Bound with an Iron Chain tells the story of British convict transportation to America by focusing on the personalities and experiences of the various people who were involved in it at every level: the government officials who invented this new form of institutionalized punishment; the merchants who amassed fortunes transporting criminals across the Atlantic; the plantation owners in America who put the convicts to work after they arrived; and, of course, the convicts who found themselves bound together with iron chains on a ship heading towards a new land and a new way of life.
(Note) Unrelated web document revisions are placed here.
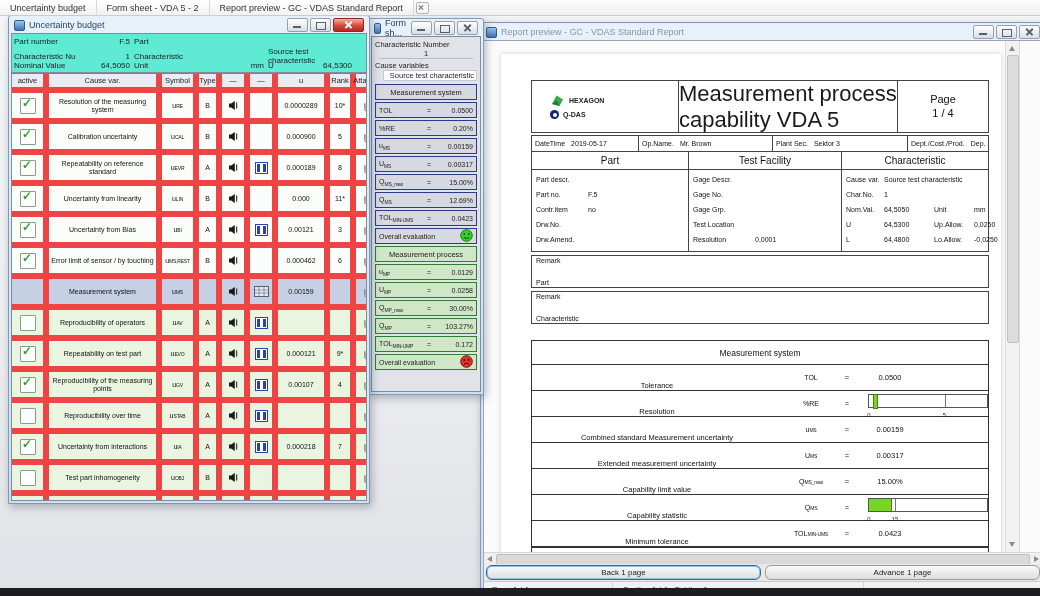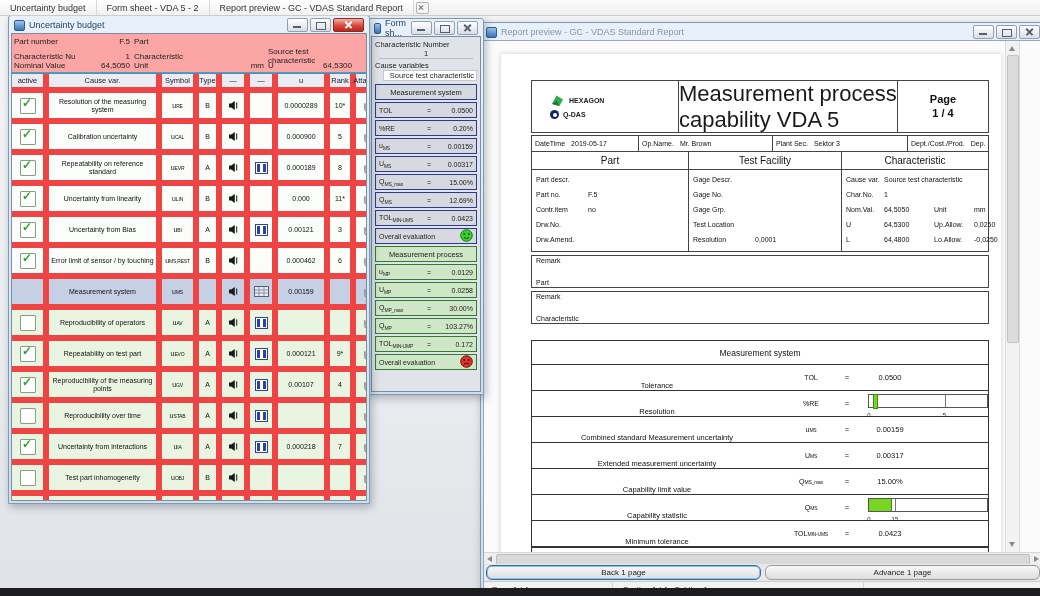--- a/index.html
+++ b/index.html
@@ -31,21 +31,21 @@
   .wbtn.min:before{content:"";position:absolute;left:5px;bottom:3px;width:8px;height:2px;background:#54606d;}
   .wbtn.max:before{content:"";position:absolute;left:5px;top:3px;width:8px;height:6px;border:1px solid #54606d;}
   .wbtn.close:before,.wbtn.close:after{content:"";position:absolute;left:5px;top:5px;width:9px;height:1.6px;background:#54606d;}
   .wbtn.close:before{transform:rotate(45deg);} .wbtn.close:after{transform:rotate(-45deg);}
   .wbtn.close-red{width:29px;background:linear-gradient(#f2b0a8,#d8473a 55%,#b8271c);border-color:#8d2a20;}
   .wbtn.close-red:before,.wbtn.close-red:after{content:"";position:absolute;left:10px;top:5px;width:9px;height:1.8px;background:#fff;}
   .wbtn.close-red:before{transform:rotate(45deg);} .wbtn.close-red:after{transform:rotate(-45deg);}
   
   #win-budget{left:8px;top:15px;width:356px;height:484px;z-index:10;}
   .budget-body{flex:1;background:#f0f4f0;border:1px solid #7d8da0;display:flex;flex-direction:column;overflow:hidden;}
-  .info{background:#fca5a5;border-bottom:1px solid #8a8a8a;padding:1px 2px;font-size:8px;color:#222;}
+  .info{background:#5eead4;border-bottom:1px solid #8a8a8a;padding:1px 2px;font-size:8px;color:#222;}
   .info-row{display:grid;grid-template-columns:74px 46px 80px 54px 26px 62px;height:12px;align-items:center;}
   .info-row .v{text-align:right;padding-right:4px;}
   .info .span2{grid-column:5 / span 2;text-align:left;}
   #budget-table{flex:1;display:grid;grid-template-columns:31px 107px 31px 17px 22px 22px 46px 20px 22px 1fr;
     grid-auto-rows:25px;background:#ef4444;border-top:1px solid #0ea5e9;grid-template-rows:13px;row-gap:1px;column-gap:1px;gap:6px;}
   .uh{background:#ebebf3;font-size:7.5px;color:#222;display:flex;align-items:center;justify-content:center;}
   .uc{display:flex;align-items:center;justify-content:center;font-size:7px;color:#111;position:relative;overflow:hidden;}
   .style-plain{background:#fbfdfb;} .style-green{background:#e9f4e1;}
   .style-sum-blue{background:#c6d0e5;} .style-sum-green{background:#cfe8c3;}
   .cause{text-align:center;line-height:1.05;padding:0 1px;}
@@ -77,21 +77,21 @@
   .canvas{position:absolute;left:0;top:0;right:0;height:511px;background:#fbfbfc;overflow:hidden;}
   .pagepaper{position:absolute;left:17px;top:13px;width:500px;height:520px;background:#fff;box-shadow:0 0 5px rgba(0,0,0,.18);}
   .sheet{position:absolute;left:30px;top:26px;width:458px;color:#111;}
   .rp-box{border:1px solid #444;}
   .rp-header{display:flex;height:51px;}
   .rp-logo{width:128px;border-right:1px solid #444;display:flex;flex-direction:column;justify-content:center;gap:3px;padding-left:18px;}
   .brandrow{display:flex;align-items:center;gap:4px;font-size:7px;font-weight:bold;color:#222;}
   .qdot{width:9px;height:9px;border-radius:50%;background:#16246e;position:relative;}
   .qdot:after{content:"";position:absolute;left:2.5px;top:2.5px;width:4px;height:4px;border-radius:50%;background:#fff;}
   .rp-title{flex:1;display:flex;align-items:center;justify-content:center;font-size:22px;color:#1a1a1a;}
-  .rp-page{width:90px;border-left:1px solid #444;display:flex;flex-direction:column;align-items:center;justify-content:center;font-size:11px;line-height:1.25;font-weight:bold;}
+  .rp-page{width:90px;border-left:1px solid #444;display:flex;flex-direction:column;align-items:center;justify-content:center;font-size:11px;line-height:1.25;}
   .rp-meta{display:grid;grid-template-columns:107px 134px 135px 1fr;height:15px;margin-top:2px;border:1px solid #444;}
   .rp-meta > div{display:flex;align-items:center;font-size:7px;padding:0 3px;border-right:1px solid #444;gap:6px;white-space:nowrap;overflow:hidden;}
   .rp-meta > div:last-child{border-right:none;}
   .rp-sections{display:grid;grid-template-columns:157px 153px 1fr;height:17px;border:1px solid #444;border-top:none;}
   .rp-sections div{display:flex;align-items:center;justify-content:center;font-size:10px;border-right:1px solid #444;}
   .rp-sections div:last-child{border-right:none;}
   .rp-fields{display:grid;grid-template-columns:157px 153px 1fr;border:1px solid #444;border-top:none;min-height:81px;}
   .fieldcol{border-right:1px solid #444;padding:2px 0;}
   .fieldcol:last-child{border-right:none;}
   .fline{height:15px;display:flex;align-items:center;font-size:7px;padding-left:4px;white-space:nowrap;}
Convict transportation forces America to re-examine its roots and recognize the significant role that convicts played in establishing and populating colonial America, and Bound with an Iron Chain is my attempt to bring this fascinating and important chapter of American and British history to light.
When quoting from primary sources, I have kept the original spelling and grammar to retain the true character of the passages. The exception is the appearance of the long-s, which looks more like an f and has no modern typographical equivalent. In these cases, I have resorted to using our common s.
Up until 1752, Britain, with the exception of Scotland, used March 25 as the legal start of the New Year, which means dates that fell between January 1 and March 24 before this time were recorded as one year behind current calendar conventions. When citing dates that fell within this period, I have followed the common convention used by historians of adjusting the year up in order to conform to the current practice of counting January 1 as the start of the year.
Under English coinage values in the eighteenth century, 12 pence (abbreviated d.) equals one shilling (abbreviated s.); 5 shillings equals a crown; 20 shillings equals one pound (); and 21 shillings equals one guinea. Currency issued by individual colonies in America generally followed the same conventions, but they had less value than their British equivalent and were not equal in value to currency issued by other colonies. The designation sterling, which specifically refers to British currency, indicates a value higher than money issued by the colonies. To confuse matters even more, currencies from other countries, like Spain, also circulated in the American colonies.